RANDOLPH — When voters gather to decide their town’s budget Wednesday, they will consider a spending plan that’s a little more than 5% higher than the current year’s budget.

In all, town officials are proposed to spend $2,242,180 in the next budget year, about $107,000 more than was approved at last year’s Town Meeting.

Even with the increase, the town’s property tax rate — currently $18.40 per $1,000 of assessed valuation — is not expected to change much, according to Janet Richards, Randolph’s treasurer and tax collector.

The calculations on the property tax rate are not yet complete because the town’s valuation is not yet complete. But for a property owner whose house is assessed at $130,000, the annual property tax bill would be nearly $2,392 at the current rate.
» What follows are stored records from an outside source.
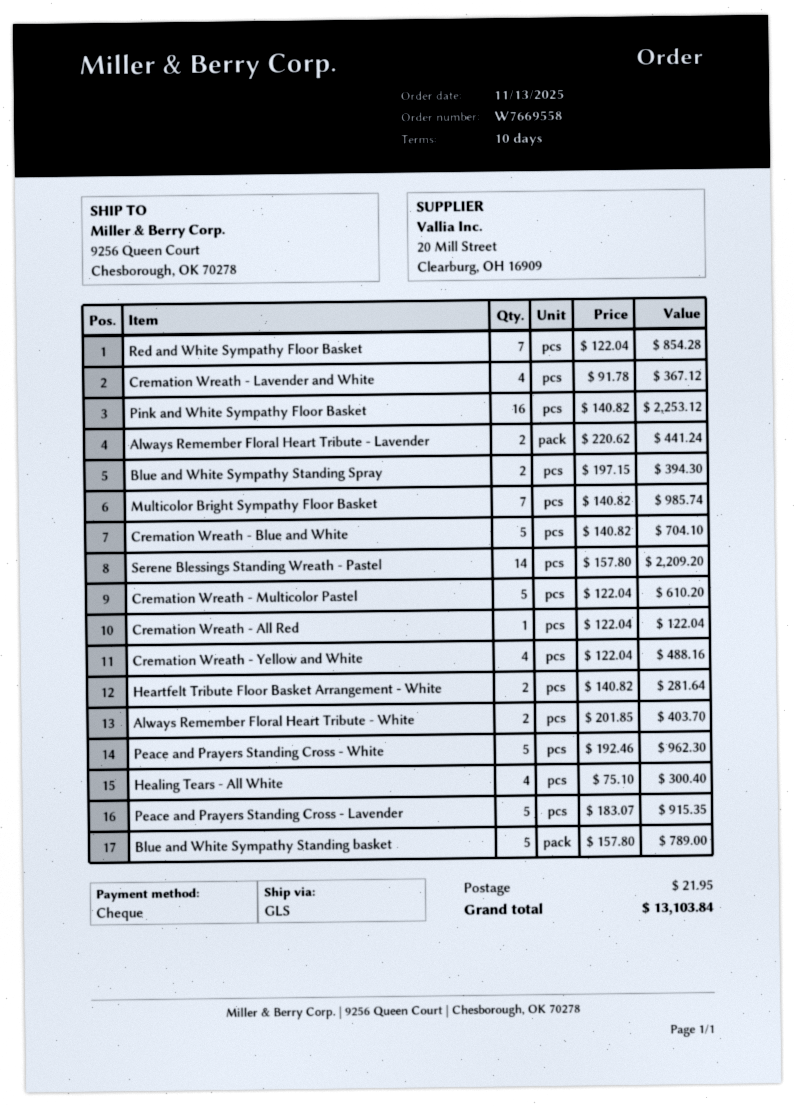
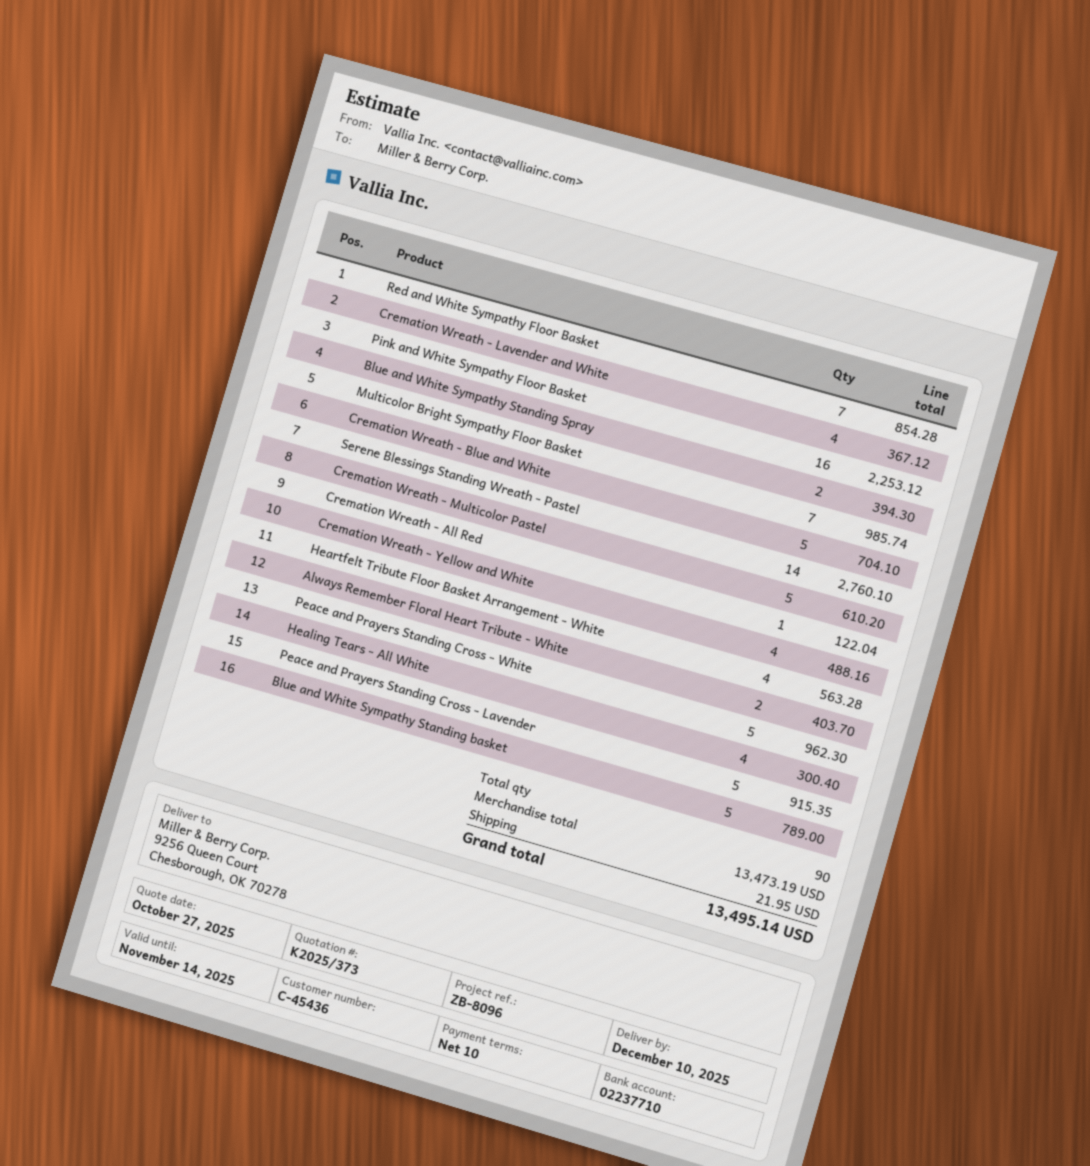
Always Remember Floral Heart Tribute - Lavender: 2 for 441.24 -> none
Serene Blessings Standing Wreath - Pastel: 14 for 2209.20 -> 14 for 2760.10
Heartfelt Tribute Floor Basket Arrangement - White: 2 for 281.64 -> 4 for 563.28
total: 13103.84 -> 13495.14

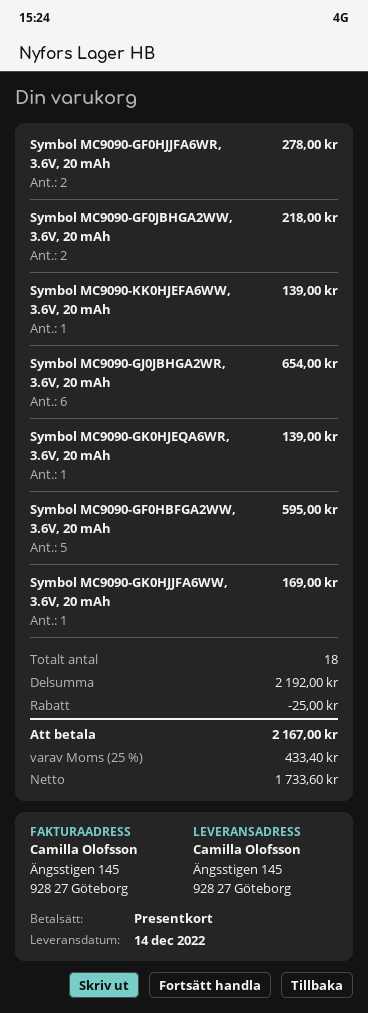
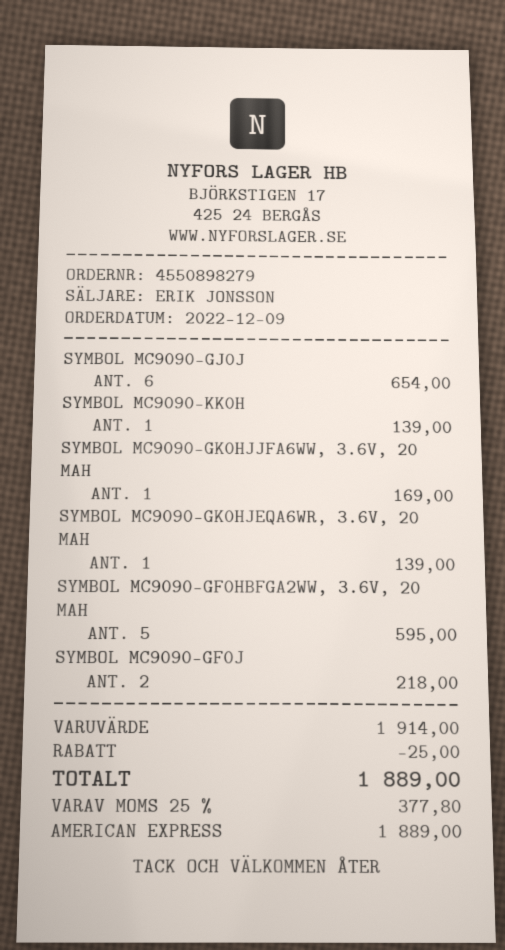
payment method: gift card -> American Express
Symbol MC9090-GF0HJJFA6WR, 3.6V, 20 mAh: 2 for 278.00 -> none
subtotal: 2192.00 -> 1914.00
tax: 25% = 433.40 -> 25% = 377.80
total: 2167.00 -> 1889.00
Town Meeting will take place at 7 p.m., in the gym of the former Randolph school on School Street.

Some of the increases reflect routine increases in salaries and expenses and items out of the town’s control, like the $4,400 increase from the Gardiner Water District for hydrants and the $2,420 increase in emergency dispatch services from the central Maine Regional Communications Center for the added cost imposed for the service.
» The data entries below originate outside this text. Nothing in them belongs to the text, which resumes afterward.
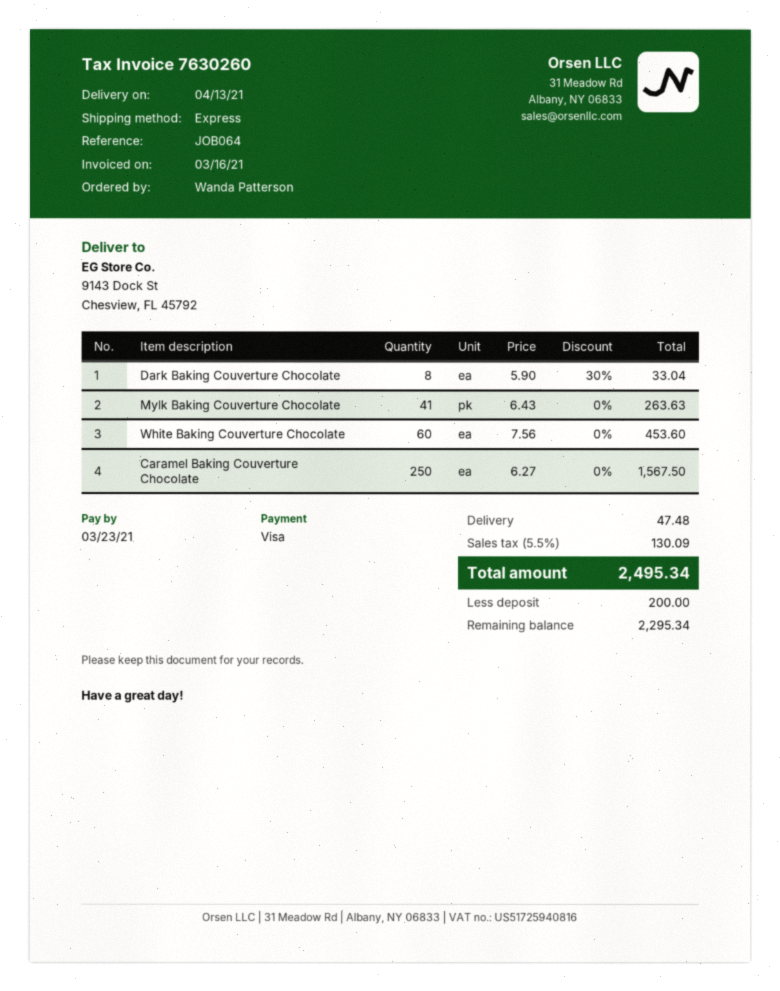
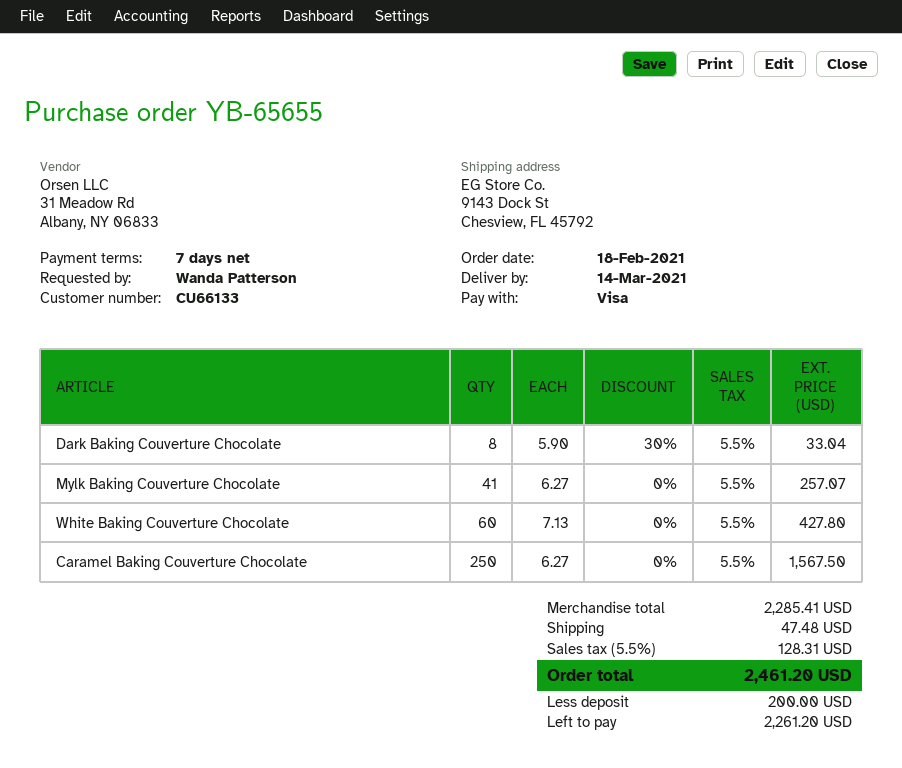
delivery date: 2021-04-13 -> 2021-03-14
Mylk Baking Couverture Chocolate: 41 x 6.43 = 263.63 -> 41 x 6.27 = 257.07
White Baking Couverture Chocolate: 60 x 7.56 = 453.60 -> 60 x 7.13 = 427.80
tax: 5.5% = 130.09 -> 5.5% = 128.31
total: 2495.34 -> 2461.20
balance: 2295.34 -> 2261.20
More than a third of the additional spending includes $40,000 to replace the town’s 112 streetlights with energy-efficient LED fixtures. The town currently pays $19,000 annually to Central Maine Power, but once the upgrades are in place, that is expected to decrease by about 90%. The payback period on the purchase is expected to be about three years.

This photo, taken on Thursday, shows cracks in Belmont Avenue in Randolph. Kennebec Journal photo by Joe Phelan

“Our service and delivery now is at $19,000, and after the conversion it would be about $2,500,” Selectman Matthew Drost said.
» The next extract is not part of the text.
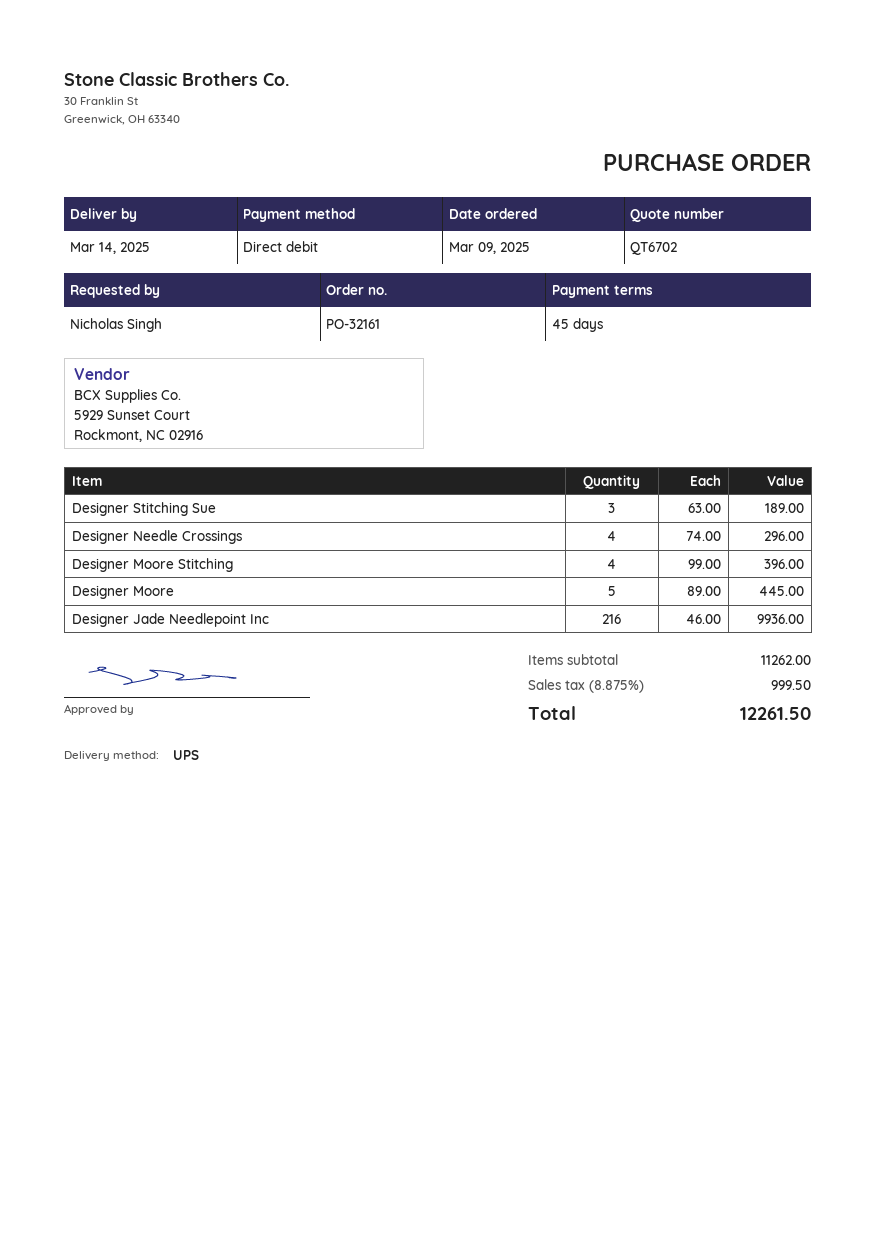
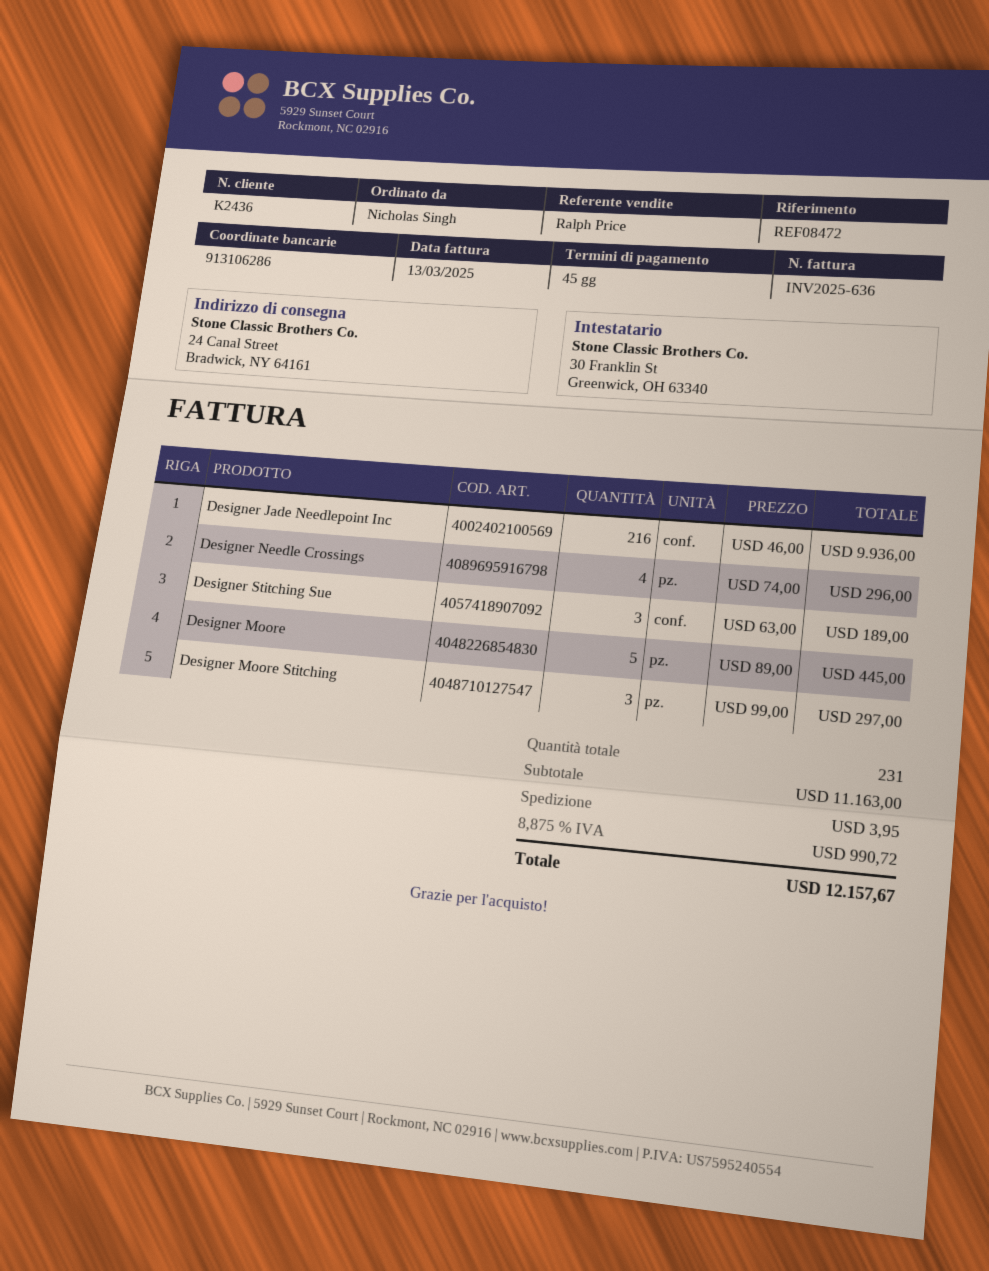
Designer Moore Stitching: 4 x 99.00 = 396.00 -> 3 x 99.00 = 297.00
subtotal: 11262.00 -> 11163.00
shipping: none -> 3.95
tax: 8.875% = 999.50 -> 8.875% = 990.72
total: 12261.50 -> 12157.67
Some costs, such as the $17,770 fee for town residents to be able to use Augusta’s Hatch Hill landfill and the $64,500 cost of winter plowing and sanding, are expected to remain flat in the new budget. And some budget entries, such as the Gardiner Ambulance Service at $27,407 and the Public Works Department at $72,500, have decreased.

Town officials are also seeking authorization to spend $50,000 for resurfacing streets, doubling what was allocated a year ago.

To pay for that spending, Randolph will use $150,000 of state revenue sharing, and tap the town’s general fund for about $482,000. The balance, $1.61 million, will be raised through property tax.

In addition to the spending proposed in the budget, the selectmen are also seeking authorization to borrow up to $1 million in a bond issue to fix roads in Randolph, including both Fairview Avenue and Belmont Avenue, based on condition and traffic, as well as Clark Street.


Mark Roberts, chairman of the Board of Selectman, said the town might not need the entire sum, and the debt can be paid back early without penalty; the maximum period of the bond is 20 years.

“We also considered Birmingham and Barber roads,” Drost said.

At Tuesday’s public hearing on the bond issue, Drost said Birmingham is such a significant roadway, it would take up most of the anticipated borrowing. Instead, he said, the town has plans to rehabilitate it — rather than rebuild — because the road base is still in good condition.

How far the money would go depends on how much fixing the worst roads ends up costing, he said.

Voters will have the option to decide whether, beginning with this year’s annual election, that votes for write-in candidates will be counted only if that candidate has filed a “timely declaration” of write-in candidacy with the town clerk.

Voters also will be asked to weigh in on two ordinances, a fire department service restitution ordinance and a local food and community self-governance ordinance.

Under the restitution ordinance, the town would have the ability to bill insurance companies for the costs incurred by the fire department associated with accidents or rescues involving non-residents. If voters agree, the change would go into effect immediately.

The food sovereignty ordinance would allow Randolph residents to buy, sell, produce, process and consume food products grown or made in Randolph — excluding meat and poultry — without state licensing or inspection. If approved, this ordinance would go into effect immediately.